• [Input for this task]:
----
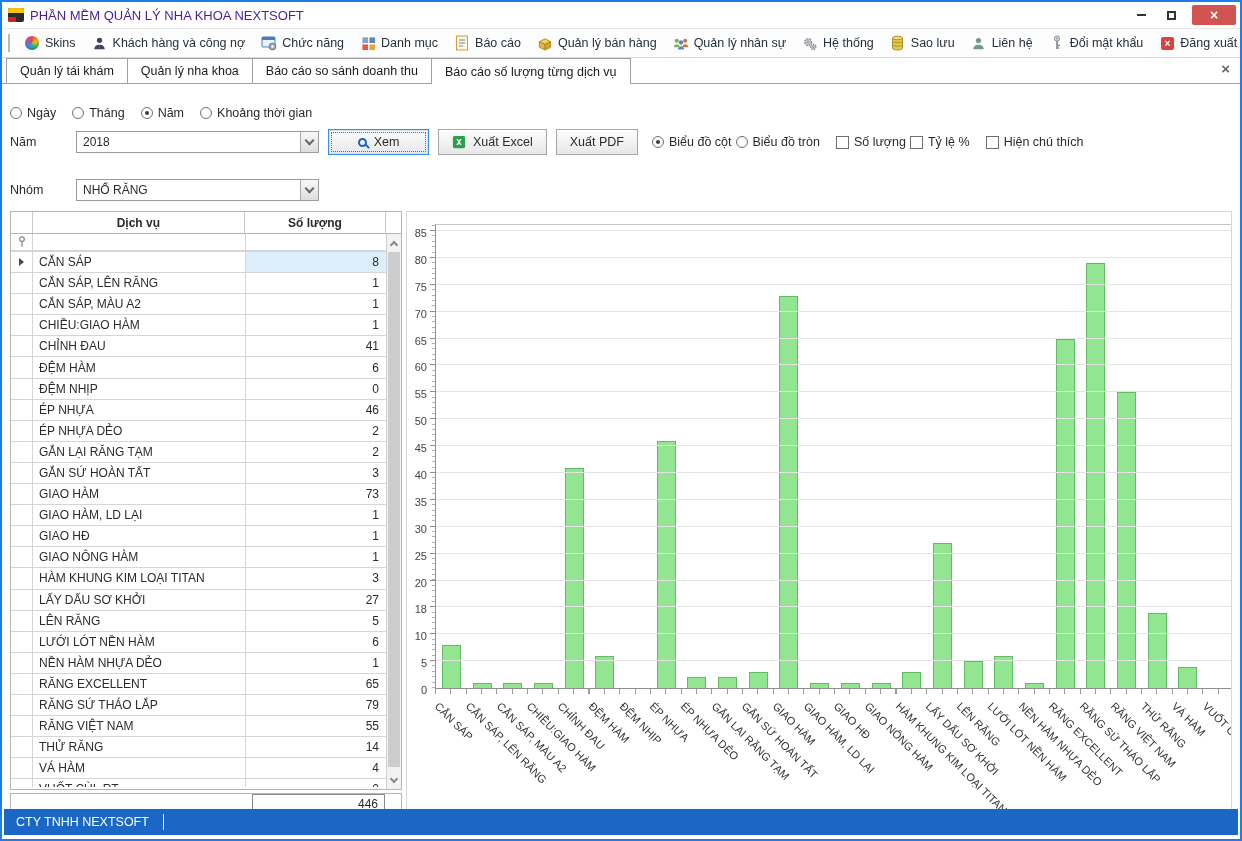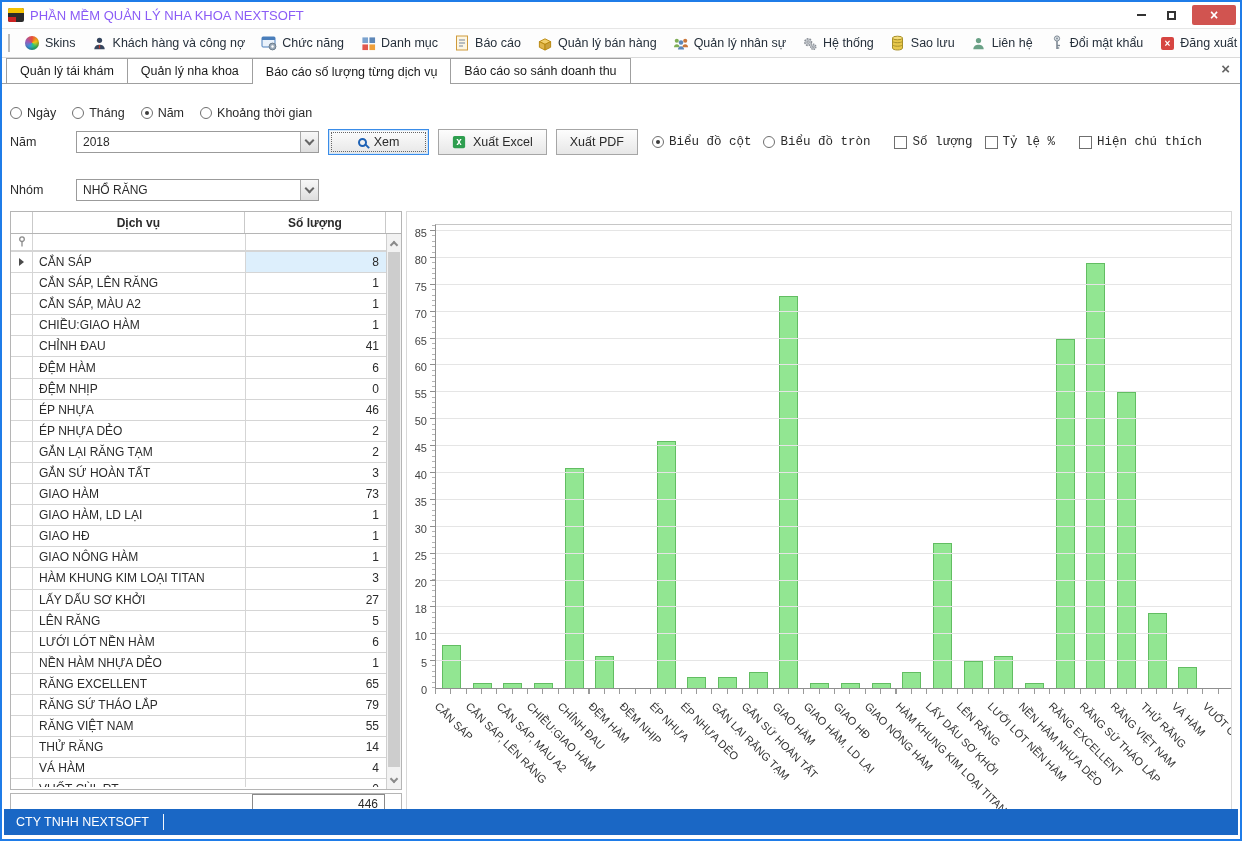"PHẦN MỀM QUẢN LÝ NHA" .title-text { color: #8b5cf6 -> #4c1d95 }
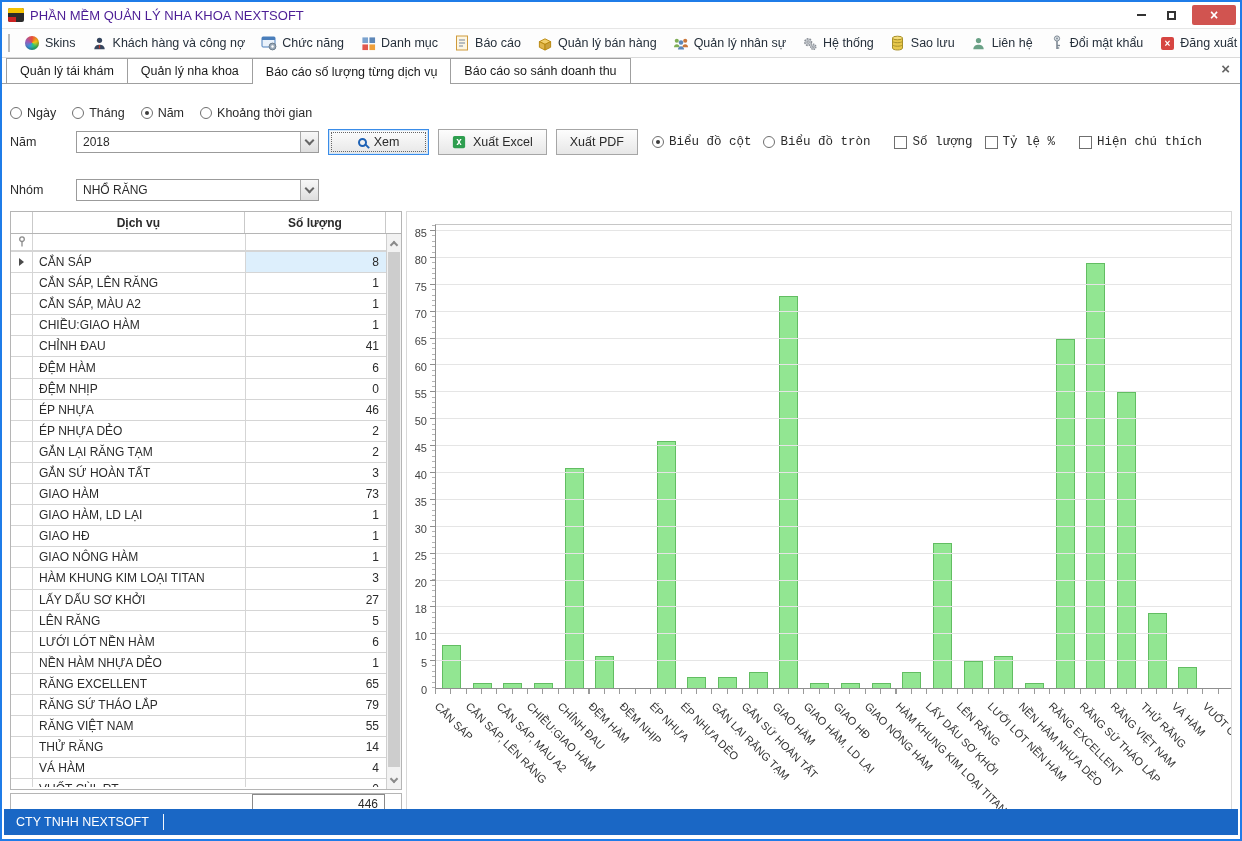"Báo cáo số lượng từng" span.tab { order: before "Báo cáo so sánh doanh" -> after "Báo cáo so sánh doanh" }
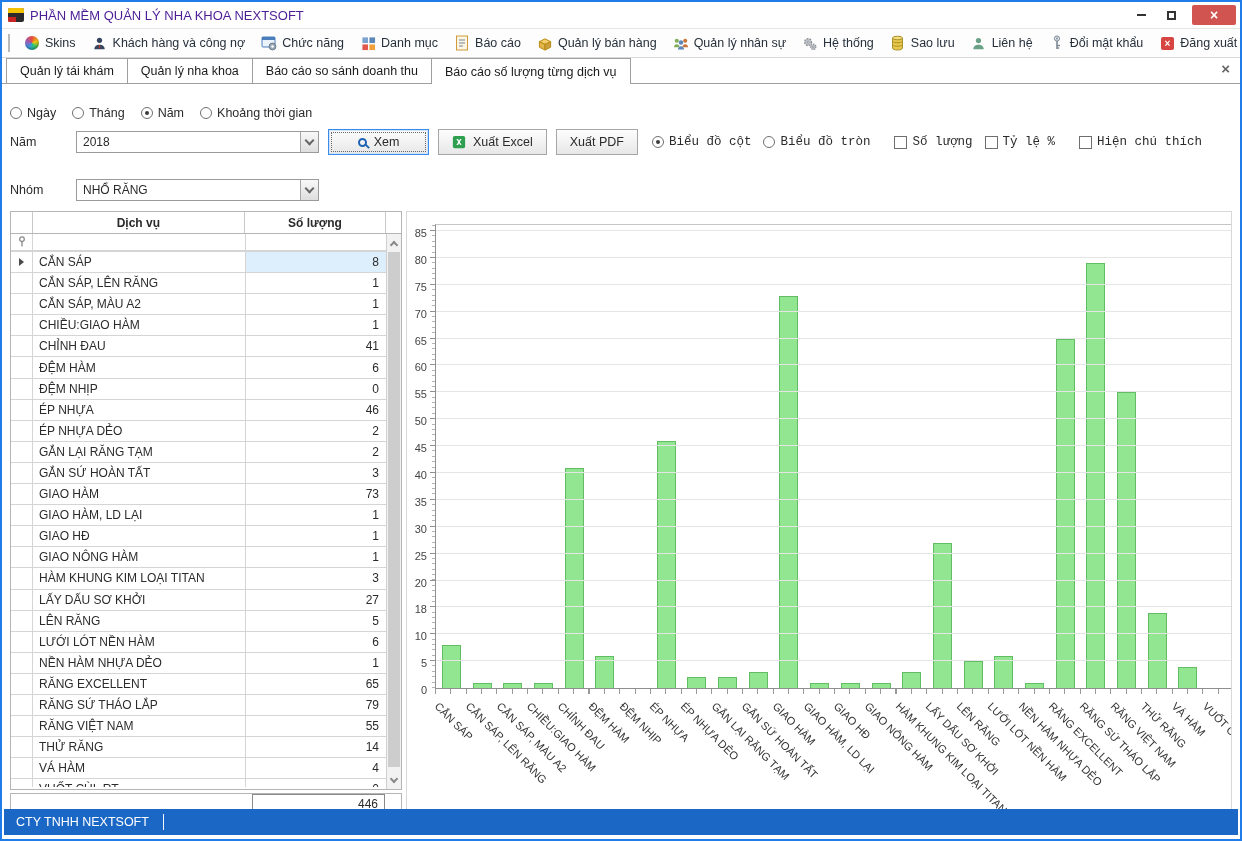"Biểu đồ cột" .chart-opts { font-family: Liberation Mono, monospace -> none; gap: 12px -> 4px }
----
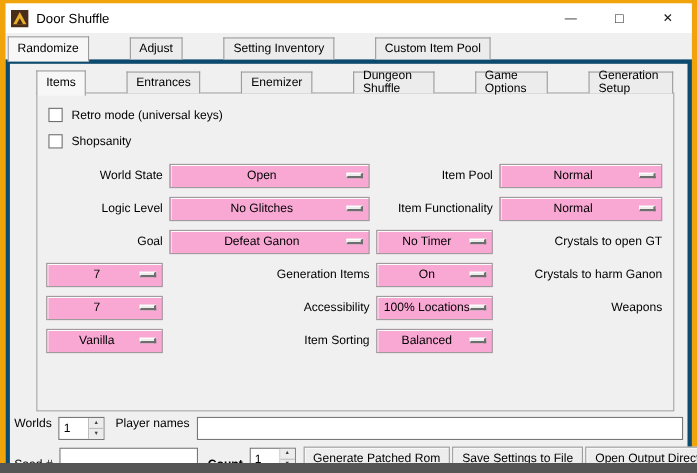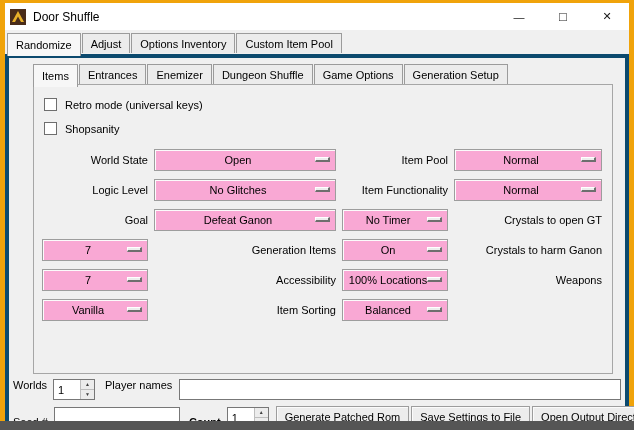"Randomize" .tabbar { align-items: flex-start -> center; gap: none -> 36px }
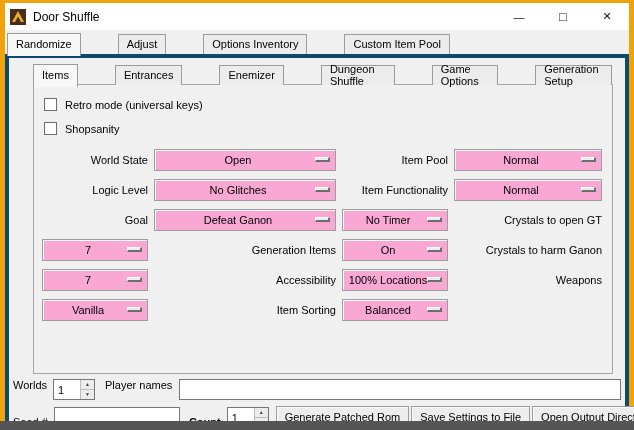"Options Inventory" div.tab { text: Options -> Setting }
----
• [Your instructions]: Exactly reproduce the lines above, starting at the one that contains "align-items: flex-start ->" and ending at the one that contains "text: Options ->", both inclusive; leave the pictures out and add no other lines.

• [Written response]:
"Randomize" .tabbar { align-items: flex-start -> center; gap: none -> 36px }
"Options Inventory" div.tab { text: Options -> Setting }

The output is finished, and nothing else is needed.